A few years back, when my children were wee bitty babes, I belonged to an online community that was designed to support people who chose to follow a number of attachment parenting principles.  It was a huge help to me since I generally found myself alone in this struggle to bring 3 children born 4 1/2 years apart up with minimal damage.  In the many topics we discussed, sometimes parents with older children would post about their neighborhoods.  Of the things that struck me were the posts about the homeschooled neighbor kids, lacking social awareness, knocking on the door many times an evening while kids were finishing homework.  Oh those homeschoolers!  So awkward to not realize that the other neighborhood children were busy with real homework and real issues!  So annoying to constantly be on the doorstep banging on the door, interrupting the afternoon!  It just proved how homeschooling was bad for children who would never learn the appropriate way to ask friends to play; how out of touch homeschoolers were.
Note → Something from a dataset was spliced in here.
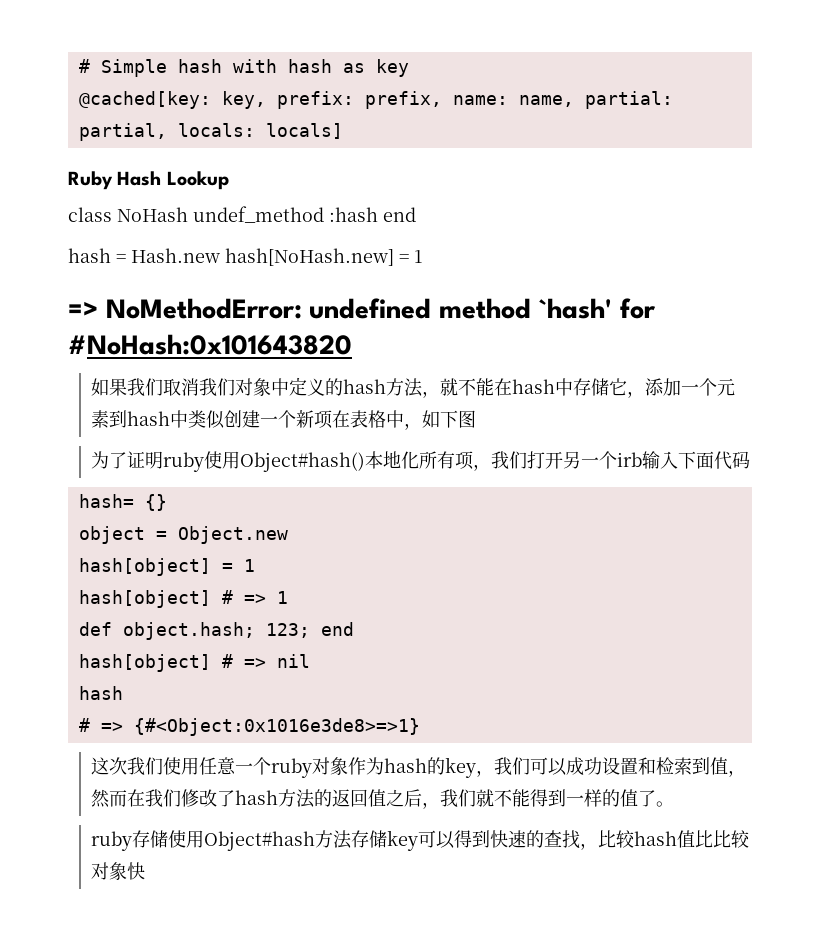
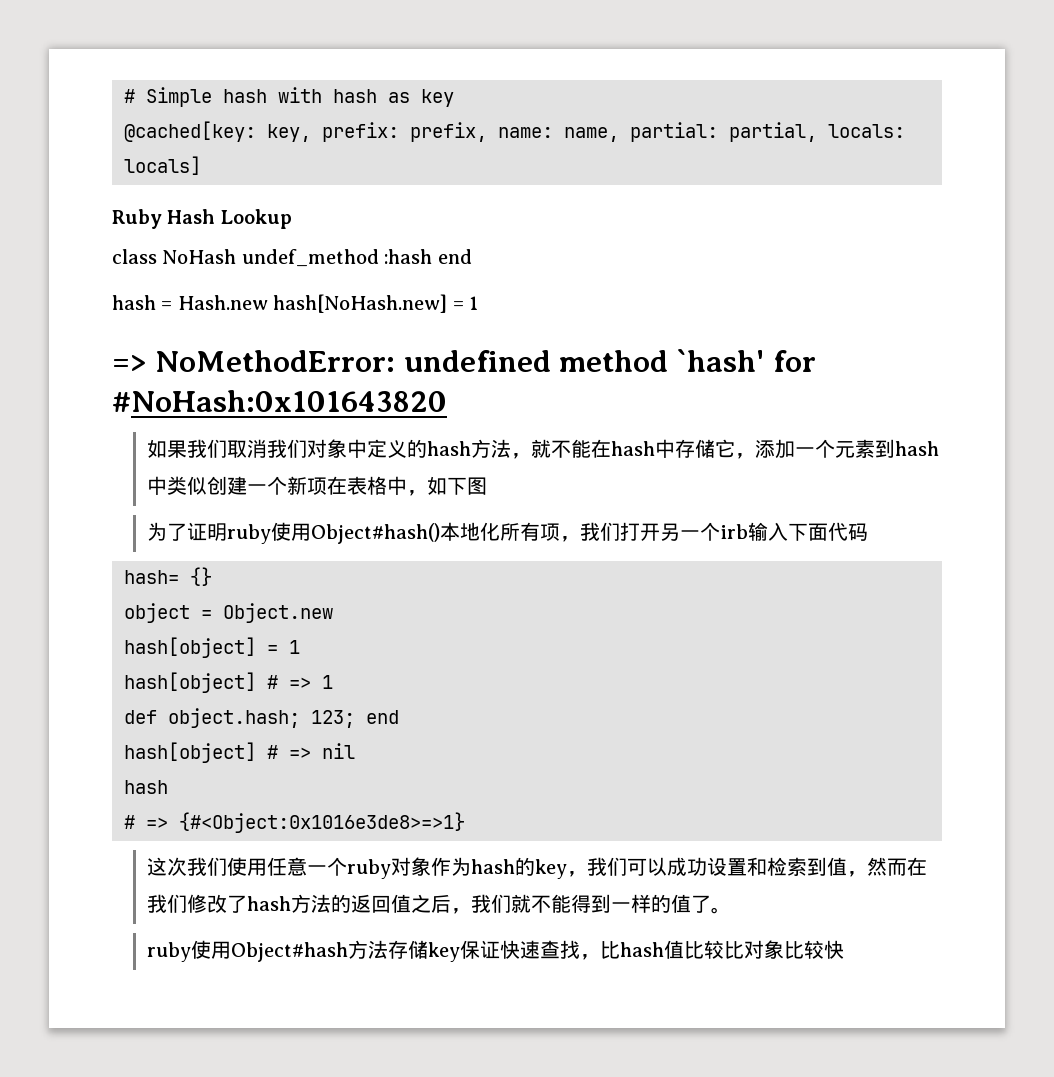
[132,830,169,848] 存储 -> (192, 952) none
[418,830,545,849] 可以得到快速的 -> [460,940,541,959] 保证快速
[616,830,636,848] 较 -> (621, 950) none
[713,830,751,848] [91,862,128,880] 比较对象 -> [704,940,825,959] 较比对象比较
I bring this up because we have neighbors.  Neighbors who don't understand that homeschool kids may do schoolwork in the afternoons, and the evenings.  Neighbor kids who knock, then knock again, then knock again, then knock again, then... yes, you guessed it, knock a fifth time in one afternoon, when the kids are trying to finish a particularly time consuming history project.  Neighbor kids who don't quite understand that you cannot tell your mother you've finished your homework even when you haven't.  Neighbor kids who try to encourage you to lie to your mom, who is sitting right behind you, as you stand in the doorway.  You can't really lie, and hope your mom doesn't catch you until its too late when your mom is your teacher.  In homeschooling, it doesn't work that way.  The hour of accountability is much closer when you homeschool.

So yet another homeschooling folktale is disproved for me:  homeschooling children are awkward weirdos who have no grasp on any situation outside of their own, while school children are savvy and quick to pick up on social cues.  Now if we can only get that myth stricken from the books.